Tbilisi (GBC) - The Parliament of Georgia considered and adopted the draft resolution of the Parliament of Georgia "On the 2025 Annual Report of the National Bank of Georgia," which was presented to the legislative body by the Governor of the National Bank of Georgia (NBG), Natia Turnava.
The NBG's report includes an overview of monetary, foreign exchange, and supervisory policies, as well as audited financial statements.
In her report, Natia Turnava reviewed the main directions that guided the NBG in 2025. She began her speech by discussing the core objective of the NBG price stability and noted that the average annual inflation in 2025 amounted to 3.9 percent, while the indicators reflecting long-term inflation expectations, including core and services inflation, remained close to the target level.
"Despite global challenges and the impact of developments in the Middle East, inflation expectations are manageable, which was facilitated by the monetary policy implemented by the NBG. For this very purpose, in response to the current situation, in May 2026, we increased the monetary policy rate by 0.25 percentage points to 8.25 percent, so that once supply-side shocks dissipate, inflation can quickly return to the target level of 3 percent," stated Natia Turnava.
The Governor of the NBG also focused on the positive trends regarding economic growth and macroeconomic stability.
"Despite severe geopolitical shocks, the Georgian economy maintains its resilience, and economic growth remains high. In 2025, the current account deficit narrowed to a historically low 2.6 percent of GDP, while foreign direct investment increased by 7.6 percent year-on-year to 4.4 percent of GDP. Strong macroeconomic fundamentals enabled us to significantly replenish international reserves. By the end of 2025, international reserves reached USD 6.16 billion, and in February 2026, they hit a historic maximum of USD 6.65 billion," noted Natia Turnava.

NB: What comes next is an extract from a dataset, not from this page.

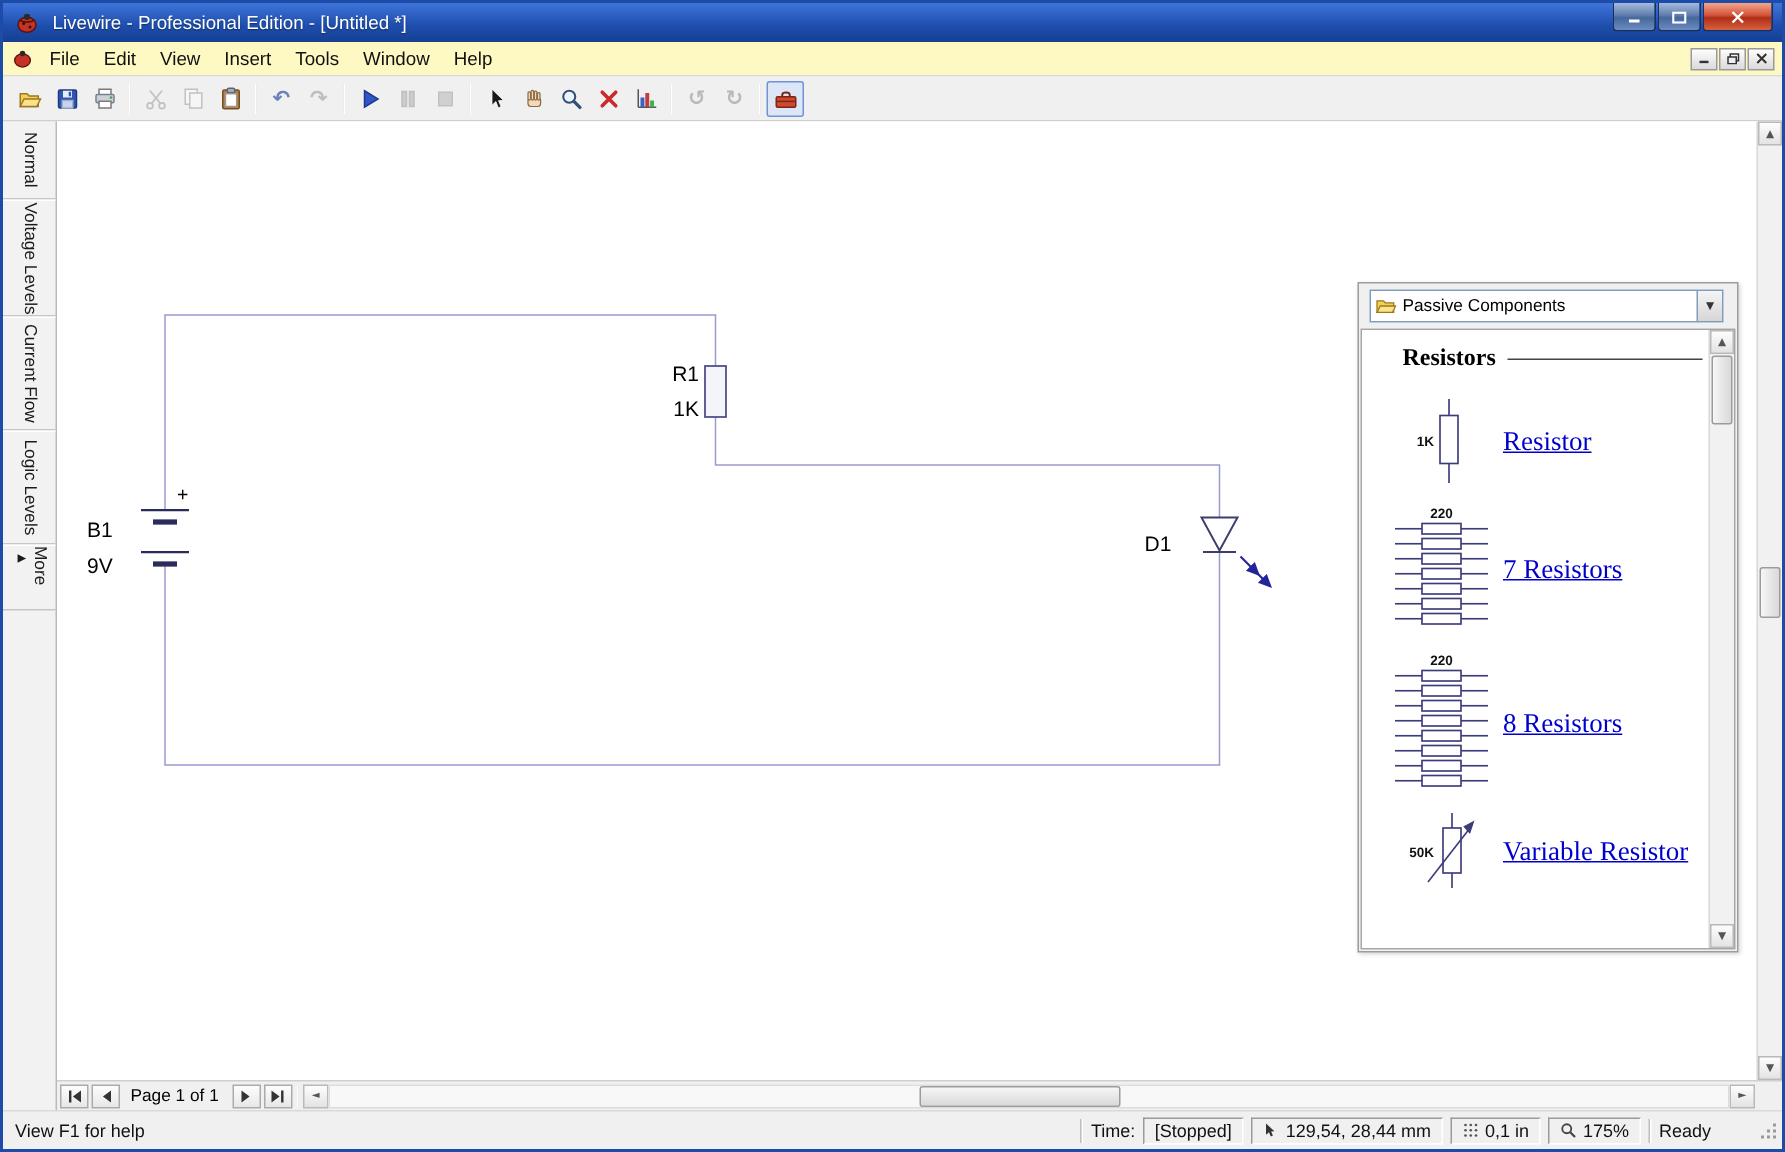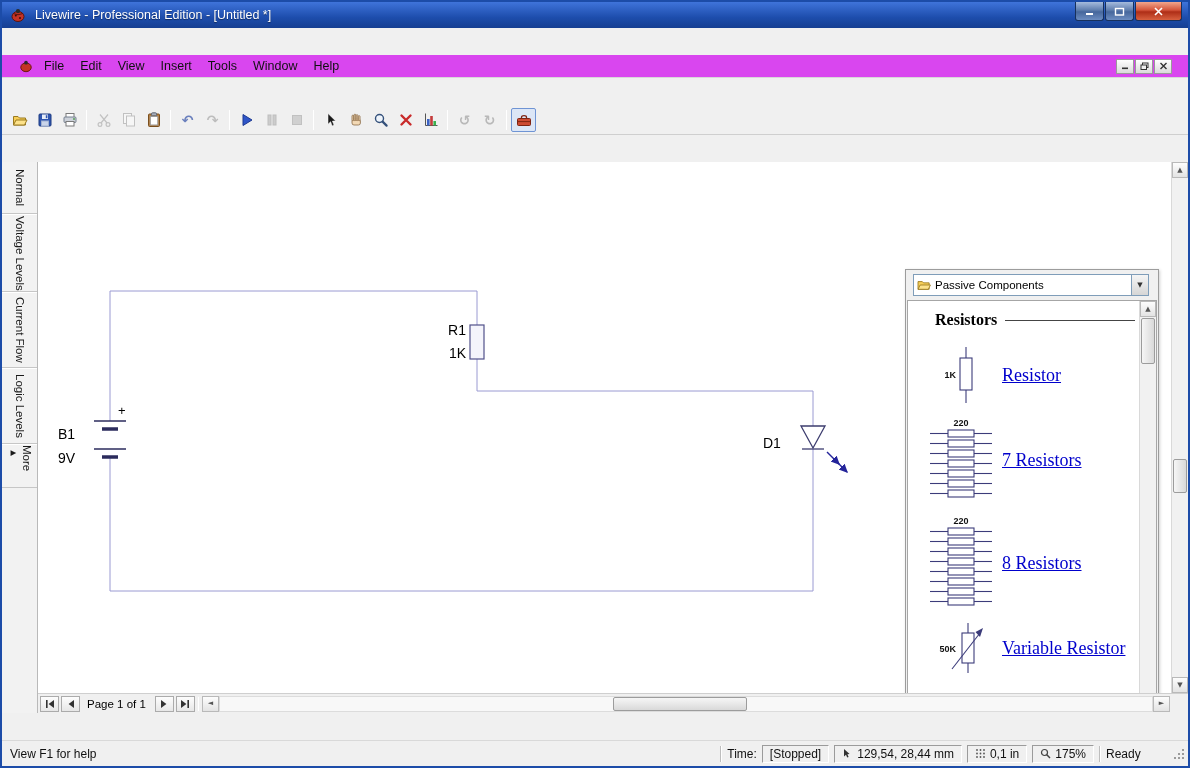"Livewire - Professional Edition -" .window { gap: 27px -> none }
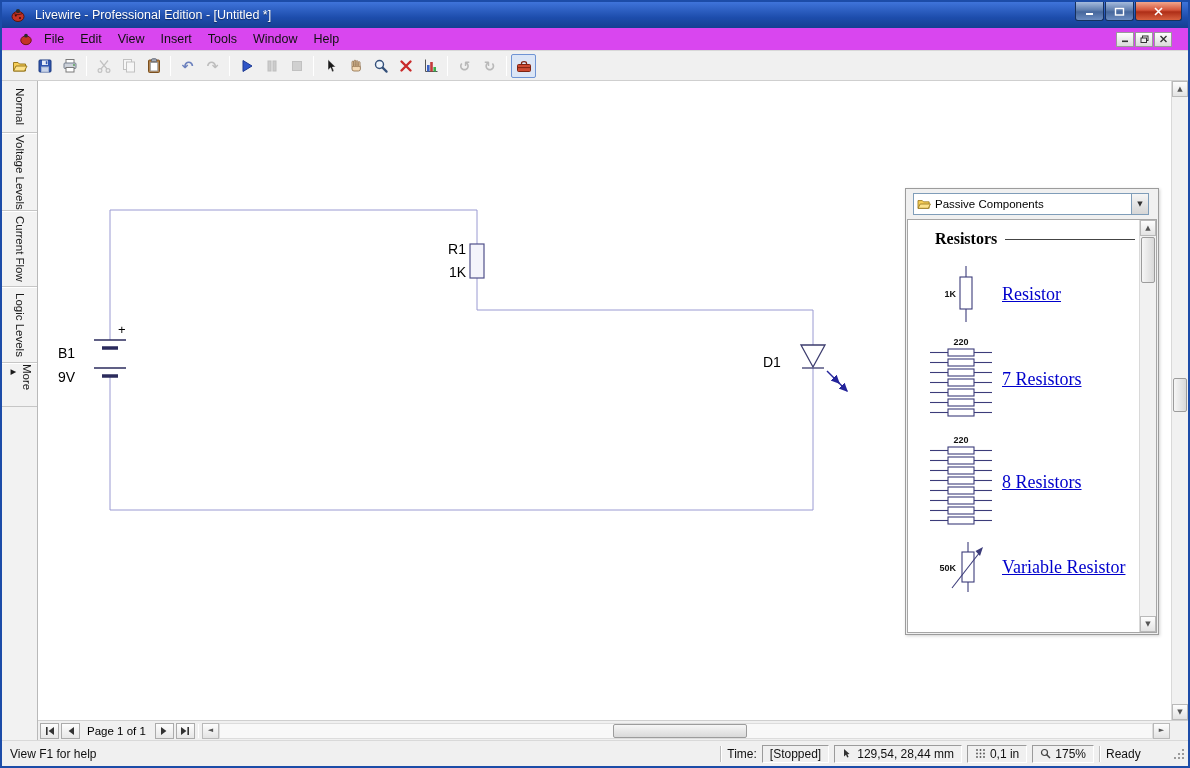"File" .menubar { background: #d946ef -> #fef9c3; padding: 0 14px -> 0 3px }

Within the framework of the report, the Governor of the NBG also spoke about the measures taken to reduce financial dollarization, noting that as of April 2026, the dollarization of loans had decreased to 42.5 percent, and the dollarization of deposits to 46.6 percent.

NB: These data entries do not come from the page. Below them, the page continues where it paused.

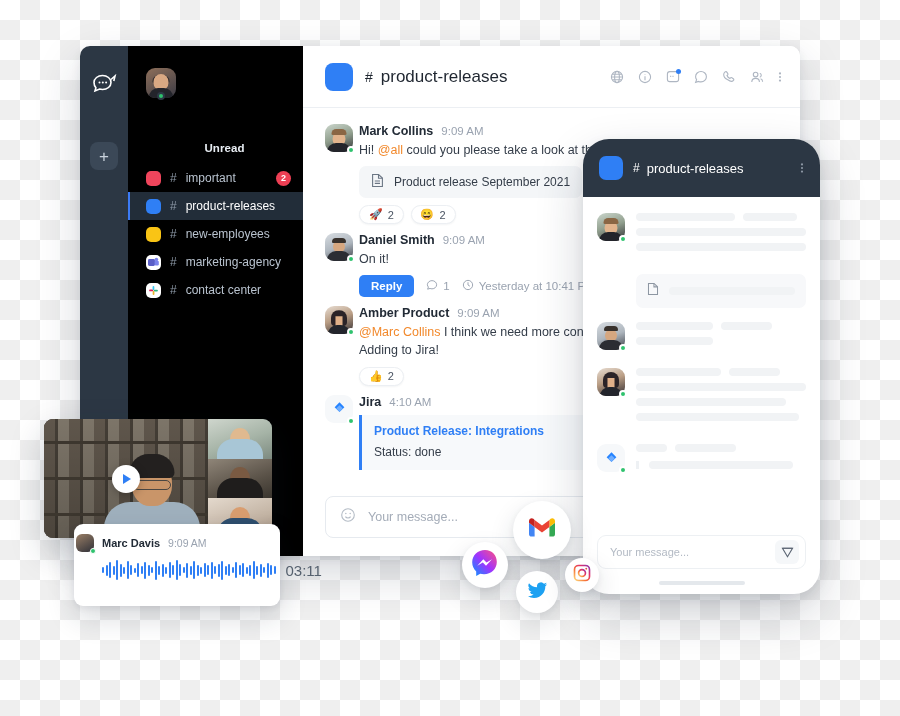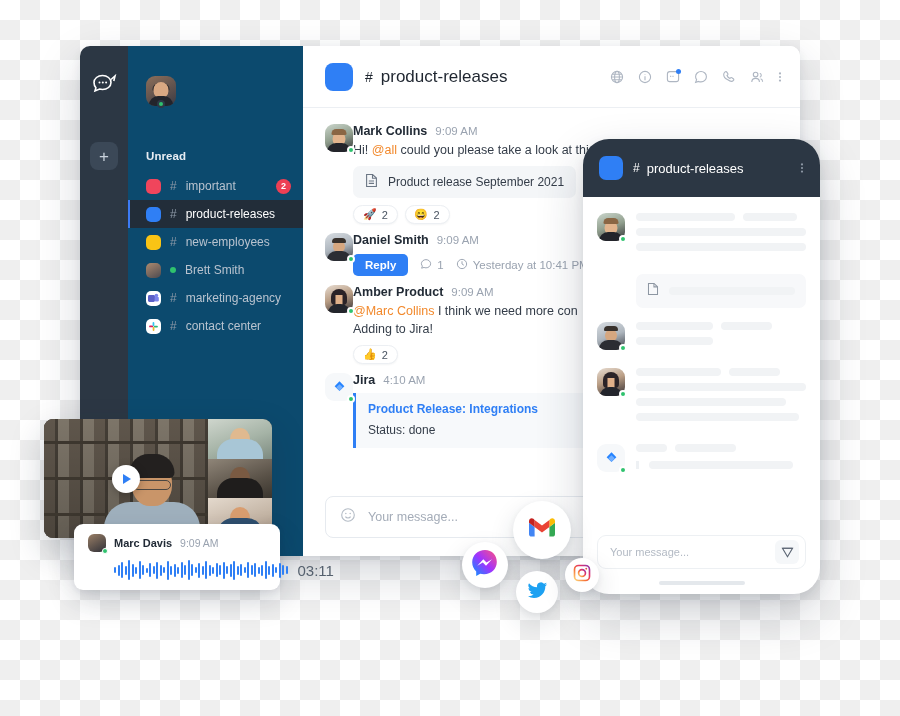"Mark Collins" .msg { gap: 0 -> 6px }
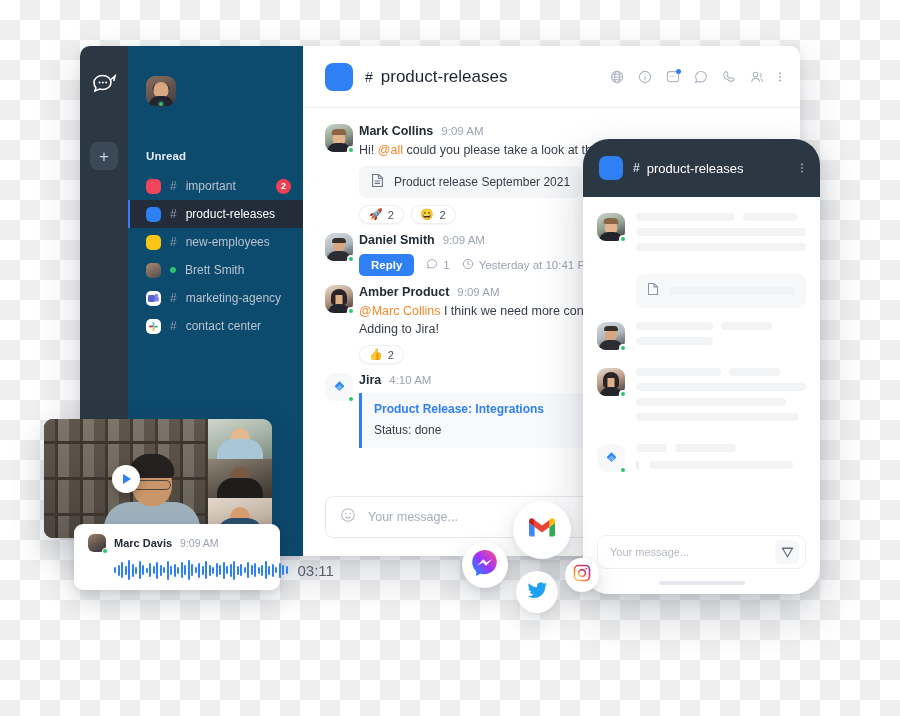"Unread" .sidebar { background: #0c4a6e -> #000000; padding-top: 30px -> 22px; text-align: none -> center }
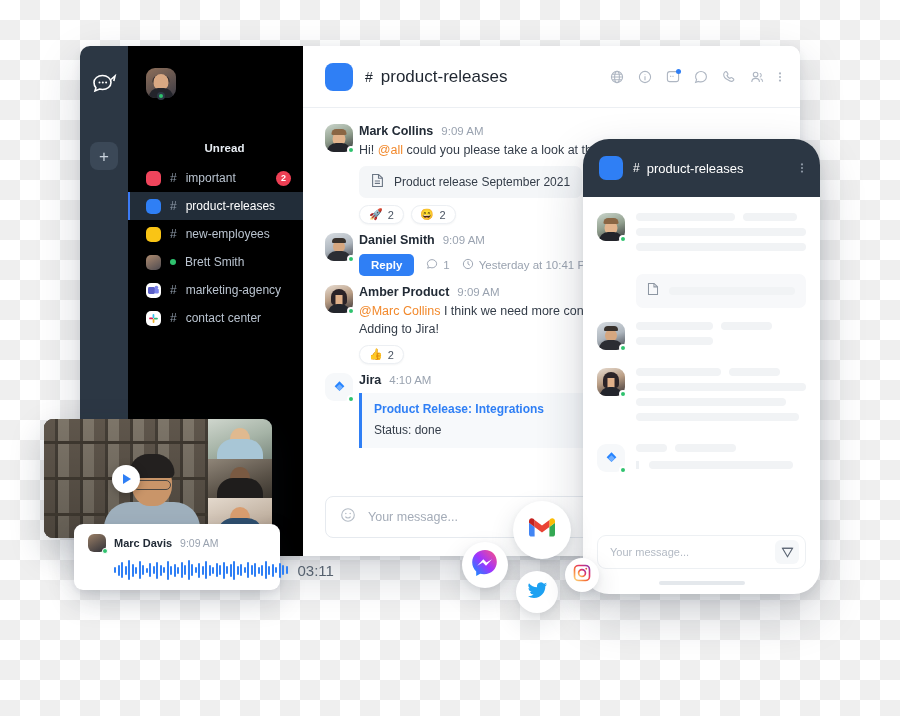"Brett Smith" div.side-row { html: <div> <span></span> <span></span> <span>Brett Smith</span> </div> -> none }
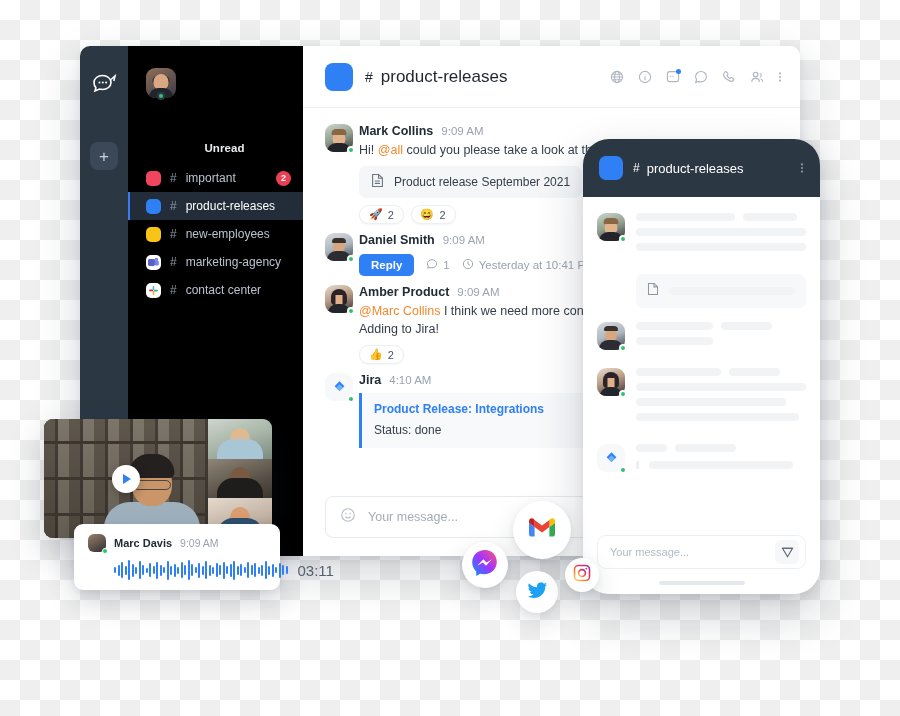"On it!" div.mtext { html: none -> <div>On it!</div> }
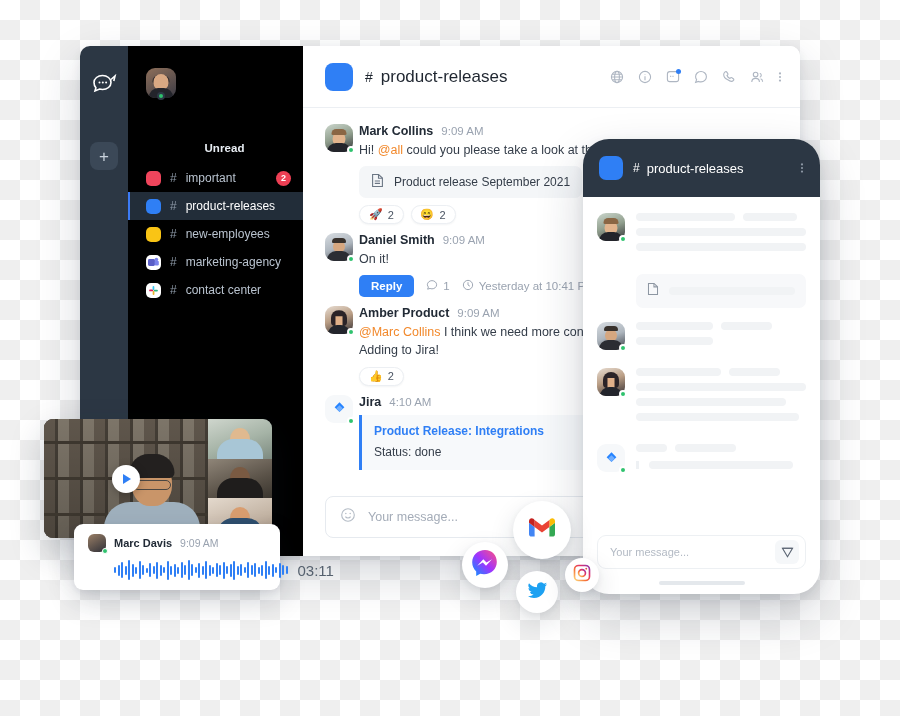"Marc Davis" #audio-card { height: 66px -> 82px; padding: 10px 14px -> 10px 2px }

Natia Turnava drew attention to the resilience and profitability of the banking sector, noting that by the end of 2025, the credit portfolio of the banking system, excluding the exchange rate effect, had increased by 14 percent, while the return on equity amounted to 22.3 percent.

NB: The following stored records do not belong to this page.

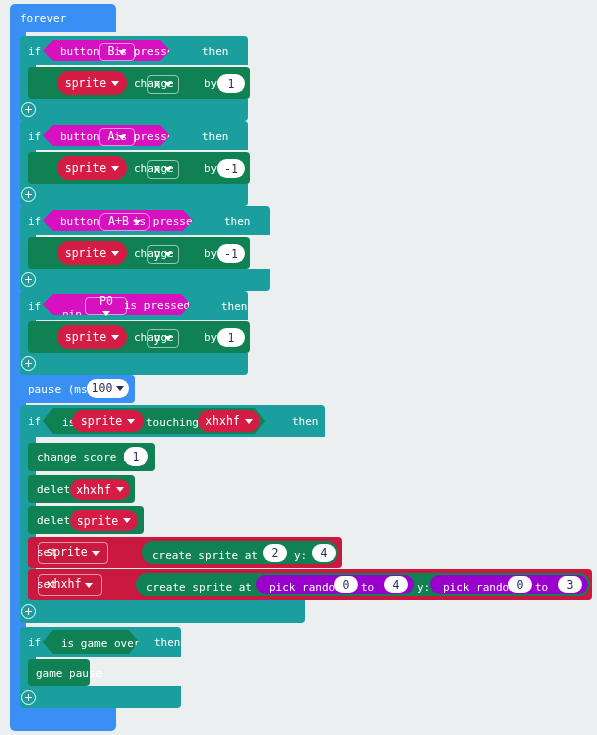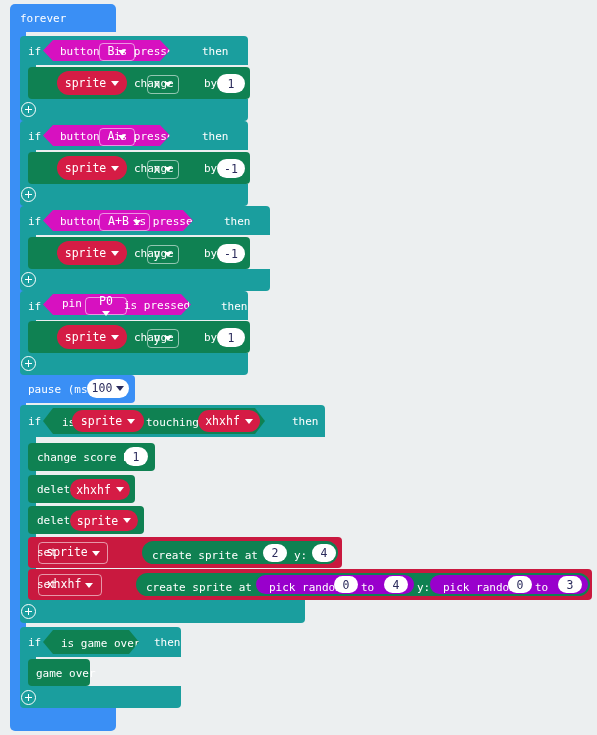"A+B" div.drop { border-radius: none -> 6px }
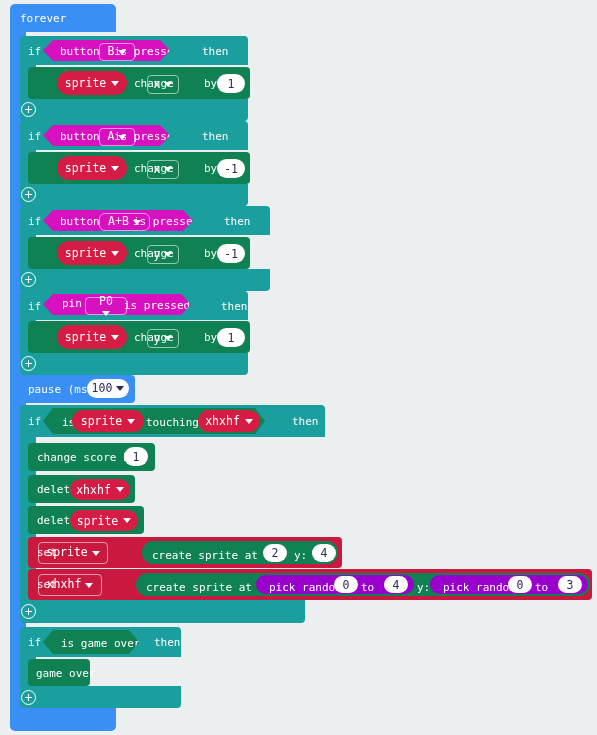"pin" span.label { top: 4px -> 15px }
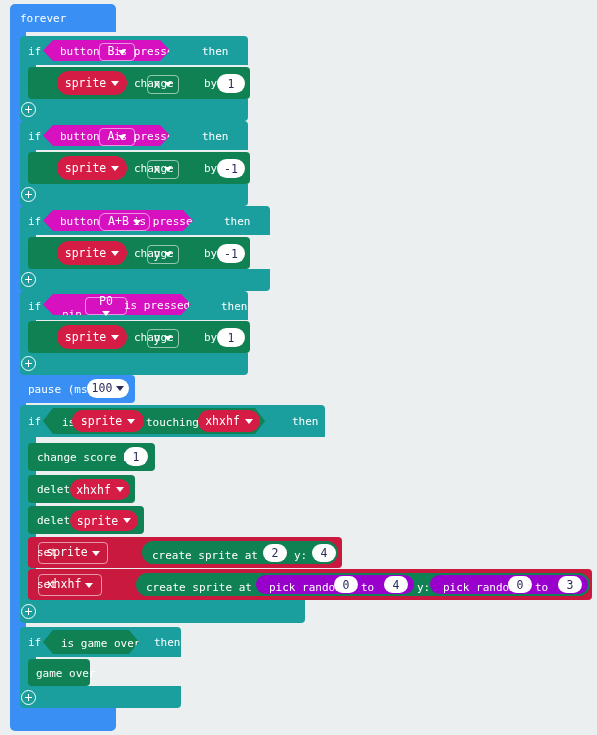"game over" span.label { text: over -> pause }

During the report, the NBG Governor also discussed the measures implemented in the following areas: consumer rights protection, the development of the securities market, strengthening the supervisory framework of the pension fund, upgrading payment infrastructure, supervision of virtual asset service providers, and the development of financial technologies.
According to her statement, in 2025, the NBG actively continued to deepen international cooperation at the regional and global levels, which is crucial for Georgia's positioning as a regional financial hub.
Following the conclusion of the report, the Governor of the National Bank of Georgia answered questions from the Members of Parliament.